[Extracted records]
*** Begin section ***

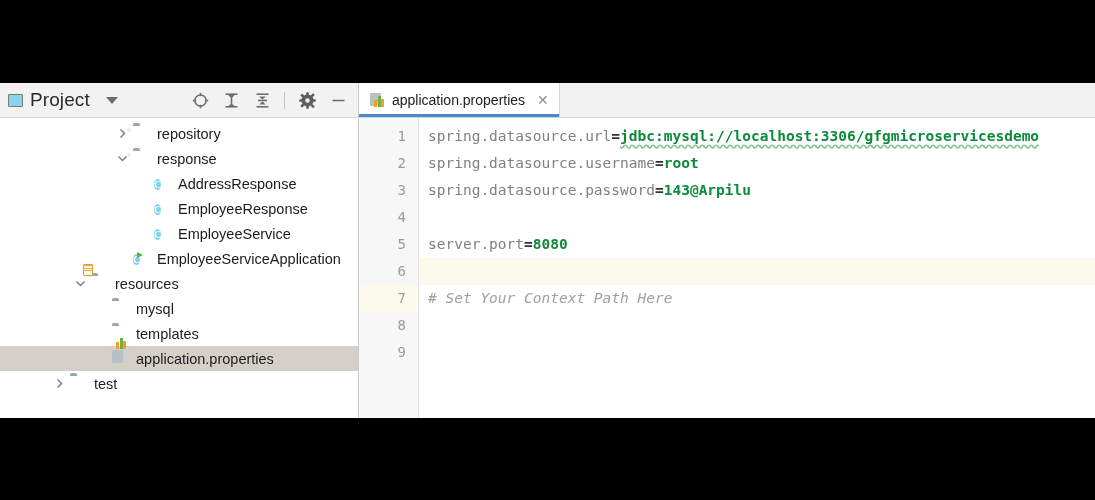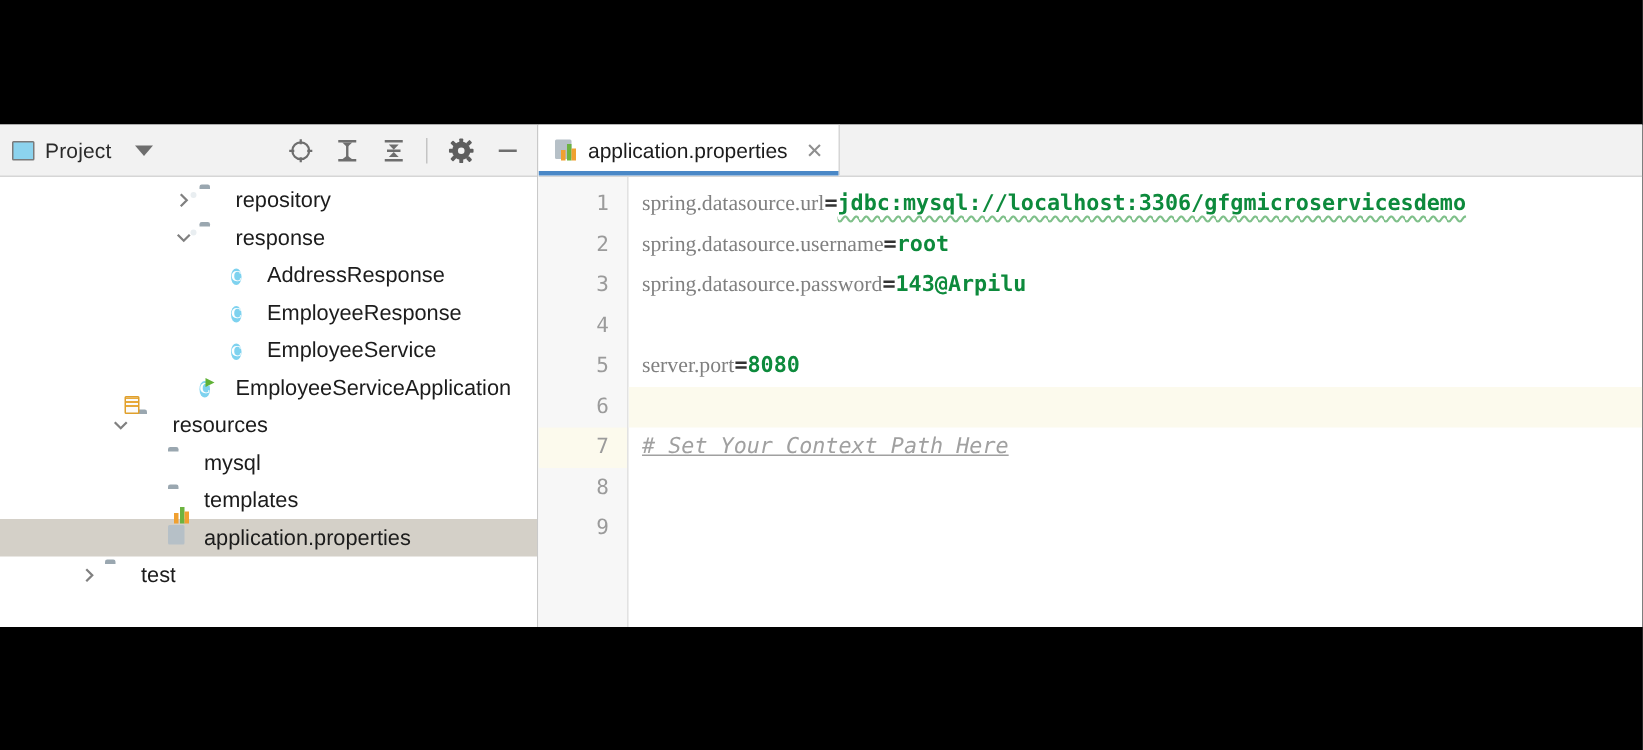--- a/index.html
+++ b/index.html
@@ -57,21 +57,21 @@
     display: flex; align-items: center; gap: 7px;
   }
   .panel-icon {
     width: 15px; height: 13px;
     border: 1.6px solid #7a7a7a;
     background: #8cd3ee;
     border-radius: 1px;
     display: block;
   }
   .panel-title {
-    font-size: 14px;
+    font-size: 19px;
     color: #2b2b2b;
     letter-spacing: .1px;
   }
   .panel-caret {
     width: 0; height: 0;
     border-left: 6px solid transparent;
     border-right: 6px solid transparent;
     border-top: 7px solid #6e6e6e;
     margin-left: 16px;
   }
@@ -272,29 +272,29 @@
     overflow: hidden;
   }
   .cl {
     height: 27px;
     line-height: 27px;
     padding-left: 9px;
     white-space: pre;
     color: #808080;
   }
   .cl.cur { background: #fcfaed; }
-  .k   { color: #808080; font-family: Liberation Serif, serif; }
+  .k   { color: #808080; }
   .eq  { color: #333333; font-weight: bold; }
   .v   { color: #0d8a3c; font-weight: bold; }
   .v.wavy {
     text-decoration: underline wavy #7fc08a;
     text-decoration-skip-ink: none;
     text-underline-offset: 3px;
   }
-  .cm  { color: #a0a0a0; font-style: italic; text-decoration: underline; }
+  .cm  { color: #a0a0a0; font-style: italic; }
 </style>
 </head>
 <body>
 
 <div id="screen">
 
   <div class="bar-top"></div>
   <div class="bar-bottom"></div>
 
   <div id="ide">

*** End section ***
*** Begin section ***

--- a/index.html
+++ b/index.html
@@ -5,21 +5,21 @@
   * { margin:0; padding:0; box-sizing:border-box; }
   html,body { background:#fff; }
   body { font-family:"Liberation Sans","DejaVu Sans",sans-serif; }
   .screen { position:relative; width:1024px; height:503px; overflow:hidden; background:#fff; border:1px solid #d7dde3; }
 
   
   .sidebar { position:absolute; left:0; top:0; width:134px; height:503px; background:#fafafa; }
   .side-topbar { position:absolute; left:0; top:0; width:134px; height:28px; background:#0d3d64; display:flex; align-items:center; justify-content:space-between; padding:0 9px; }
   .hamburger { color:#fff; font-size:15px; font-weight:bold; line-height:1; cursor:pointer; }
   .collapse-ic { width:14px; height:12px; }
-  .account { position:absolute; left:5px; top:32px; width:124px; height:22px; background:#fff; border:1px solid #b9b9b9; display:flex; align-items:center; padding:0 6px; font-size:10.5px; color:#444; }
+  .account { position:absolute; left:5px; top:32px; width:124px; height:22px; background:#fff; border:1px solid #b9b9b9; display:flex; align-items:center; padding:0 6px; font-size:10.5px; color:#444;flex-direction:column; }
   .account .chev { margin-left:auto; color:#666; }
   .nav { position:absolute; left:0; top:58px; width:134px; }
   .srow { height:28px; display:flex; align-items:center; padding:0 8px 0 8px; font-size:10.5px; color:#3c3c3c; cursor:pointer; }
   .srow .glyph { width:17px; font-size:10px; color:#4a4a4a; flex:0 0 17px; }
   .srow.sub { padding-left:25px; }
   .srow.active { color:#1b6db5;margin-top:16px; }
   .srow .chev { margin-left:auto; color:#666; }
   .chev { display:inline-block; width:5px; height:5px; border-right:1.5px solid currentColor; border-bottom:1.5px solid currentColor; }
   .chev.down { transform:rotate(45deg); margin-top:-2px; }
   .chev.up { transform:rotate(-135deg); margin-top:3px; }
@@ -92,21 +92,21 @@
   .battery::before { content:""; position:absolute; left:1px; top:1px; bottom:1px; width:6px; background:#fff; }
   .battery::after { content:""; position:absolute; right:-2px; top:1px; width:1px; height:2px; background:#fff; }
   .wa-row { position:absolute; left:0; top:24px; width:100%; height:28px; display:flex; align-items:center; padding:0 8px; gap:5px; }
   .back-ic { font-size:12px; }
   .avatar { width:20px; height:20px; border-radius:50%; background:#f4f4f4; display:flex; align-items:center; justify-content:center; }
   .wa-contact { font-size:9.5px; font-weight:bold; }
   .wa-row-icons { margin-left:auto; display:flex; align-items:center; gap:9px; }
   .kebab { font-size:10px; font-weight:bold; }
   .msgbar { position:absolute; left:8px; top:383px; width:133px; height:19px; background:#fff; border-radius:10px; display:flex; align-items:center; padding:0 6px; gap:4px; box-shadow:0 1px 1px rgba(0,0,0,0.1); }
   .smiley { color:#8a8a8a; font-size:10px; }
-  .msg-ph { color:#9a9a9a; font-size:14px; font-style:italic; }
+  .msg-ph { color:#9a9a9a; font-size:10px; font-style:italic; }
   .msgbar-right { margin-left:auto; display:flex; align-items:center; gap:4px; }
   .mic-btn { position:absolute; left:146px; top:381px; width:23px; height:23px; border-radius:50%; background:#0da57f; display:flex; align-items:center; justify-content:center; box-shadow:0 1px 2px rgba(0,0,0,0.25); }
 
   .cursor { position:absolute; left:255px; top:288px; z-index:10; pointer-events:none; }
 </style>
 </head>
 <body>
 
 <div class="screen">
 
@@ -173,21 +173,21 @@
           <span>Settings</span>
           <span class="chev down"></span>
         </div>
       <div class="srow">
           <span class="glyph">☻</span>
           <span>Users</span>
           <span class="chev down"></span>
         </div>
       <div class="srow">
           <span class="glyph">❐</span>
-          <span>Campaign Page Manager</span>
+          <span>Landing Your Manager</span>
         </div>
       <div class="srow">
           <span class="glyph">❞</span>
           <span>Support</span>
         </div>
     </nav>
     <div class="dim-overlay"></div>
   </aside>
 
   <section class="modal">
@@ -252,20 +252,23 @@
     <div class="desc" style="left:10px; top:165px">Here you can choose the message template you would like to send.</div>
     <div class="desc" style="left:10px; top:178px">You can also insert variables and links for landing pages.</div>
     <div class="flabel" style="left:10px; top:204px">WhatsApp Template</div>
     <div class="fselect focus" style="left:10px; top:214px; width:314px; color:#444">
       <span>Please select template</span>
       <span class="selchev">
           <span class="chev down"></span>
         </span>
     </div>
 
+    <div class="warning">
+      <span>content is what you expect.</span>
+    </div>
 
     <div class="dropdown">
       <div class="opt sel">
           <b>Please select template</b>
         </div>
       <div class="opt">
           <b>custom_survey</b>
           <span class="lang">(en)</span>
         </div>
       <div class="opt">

*** End section ***
*** Begin section ***

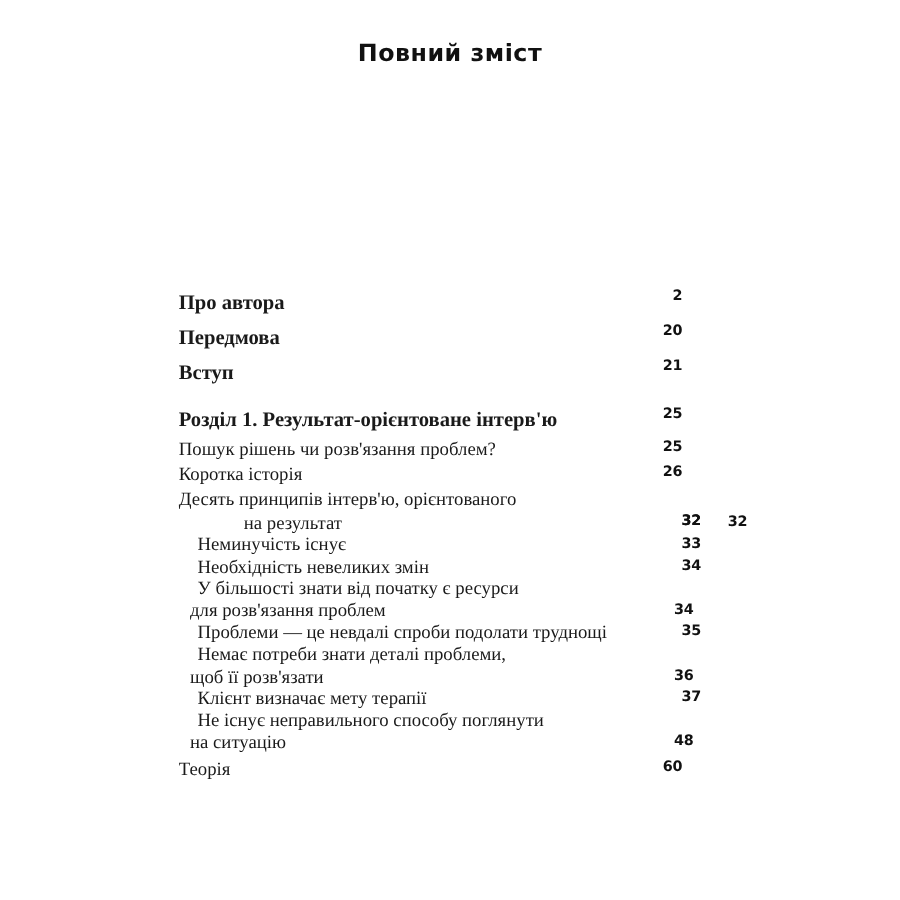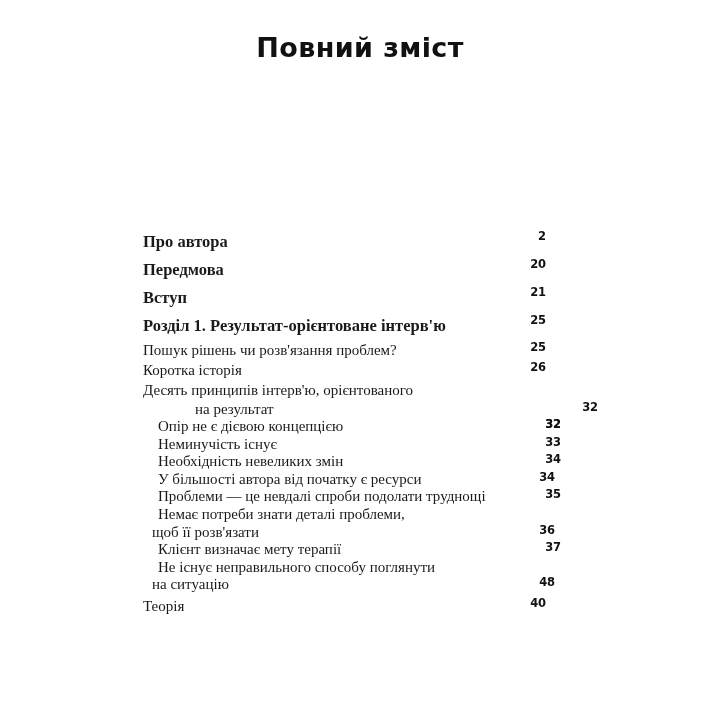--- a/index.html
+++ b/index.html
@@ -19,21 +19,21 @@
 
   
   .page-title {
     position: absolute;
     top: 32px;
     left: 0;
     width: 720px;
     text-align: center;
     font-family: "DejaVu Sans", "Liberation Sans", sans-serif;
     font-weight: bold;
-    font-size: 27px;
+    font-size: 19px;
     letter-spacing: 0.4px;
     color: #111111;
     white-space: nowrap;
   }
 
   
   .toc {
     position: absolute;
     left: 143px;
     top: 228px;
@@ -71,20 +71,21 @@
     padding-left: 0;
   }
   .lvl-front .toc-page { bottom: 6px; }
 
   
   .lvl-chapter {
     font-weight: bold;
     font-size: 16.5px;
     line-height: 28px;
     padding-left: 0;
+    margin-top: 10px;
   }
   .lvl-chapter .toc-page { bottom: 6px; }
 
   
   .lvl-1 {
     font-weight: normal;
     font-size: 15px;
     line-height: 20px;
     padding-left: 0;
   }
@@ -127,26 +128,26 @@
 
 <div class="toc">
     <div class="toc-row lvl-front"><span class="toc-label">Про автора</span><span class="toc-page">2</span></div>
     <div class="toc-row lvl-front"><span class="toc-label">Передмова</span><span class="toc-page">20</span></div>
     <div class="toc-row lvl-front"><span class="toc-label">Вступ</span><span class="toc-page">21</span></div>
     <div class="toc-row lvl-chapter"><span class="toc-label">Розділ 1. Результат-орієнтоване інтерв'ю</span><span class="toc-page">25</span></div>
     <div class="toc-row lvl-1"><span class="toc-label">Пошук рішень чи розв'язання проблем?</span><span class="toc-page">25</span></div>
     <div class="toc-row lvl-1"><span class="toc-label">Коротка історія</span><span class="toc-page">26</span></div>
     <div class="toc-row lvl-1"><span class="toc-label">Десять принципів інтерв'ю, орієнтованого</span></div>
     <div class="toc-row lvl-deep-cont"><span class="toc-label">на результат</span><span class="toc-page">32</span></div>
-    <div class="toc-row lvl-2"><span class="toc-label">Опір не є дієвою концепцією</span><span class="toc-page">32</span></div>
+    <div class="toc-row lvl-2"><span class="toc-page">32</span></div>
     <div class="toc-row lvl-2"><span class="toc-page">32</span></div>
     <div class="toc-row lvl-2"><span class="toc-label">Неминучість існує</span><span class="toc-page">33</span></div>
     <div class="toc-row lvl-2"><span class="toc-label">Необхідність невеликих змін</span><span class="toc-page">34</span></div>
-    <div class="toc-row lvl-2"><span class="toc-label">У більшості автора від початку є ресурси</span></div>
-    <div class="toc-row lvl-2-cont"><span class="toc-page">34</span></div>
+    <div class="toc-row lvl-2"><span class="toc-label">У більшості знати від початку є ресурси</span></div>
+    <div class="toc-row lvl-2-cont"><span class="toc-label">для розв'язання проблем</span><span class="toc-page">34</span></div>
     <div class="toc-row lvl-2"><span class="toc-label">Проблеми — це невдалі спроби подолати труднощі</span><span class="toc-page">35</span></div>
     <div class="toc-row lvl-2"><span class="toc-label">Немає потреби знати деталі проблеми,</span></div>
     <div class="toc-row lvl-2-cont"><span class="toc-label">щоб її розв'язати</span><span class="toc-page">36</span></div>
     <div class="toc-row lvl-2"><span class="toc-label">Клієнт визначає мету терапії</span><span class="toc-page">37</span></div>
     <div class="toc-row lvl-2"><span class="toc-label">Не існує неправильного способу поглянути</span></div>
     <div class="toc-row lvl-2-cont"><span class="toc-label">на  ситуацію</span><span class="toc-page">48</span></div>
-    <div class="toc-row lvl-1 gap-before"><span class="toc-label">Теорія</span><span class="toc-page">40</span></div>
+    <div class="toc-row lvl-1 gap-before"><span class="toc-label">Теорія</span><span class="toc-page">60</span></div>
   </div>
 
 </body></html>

*** End section ***

- Requirement: Considering only the data above, return the lines in which "sans" occurs.

- Task solution:
   body { font-family:"Liberation Sans","DejaVu Sans",sans-serif; }
     font-family: "DejaVu Sans", "Liberation Sans", sans-serif;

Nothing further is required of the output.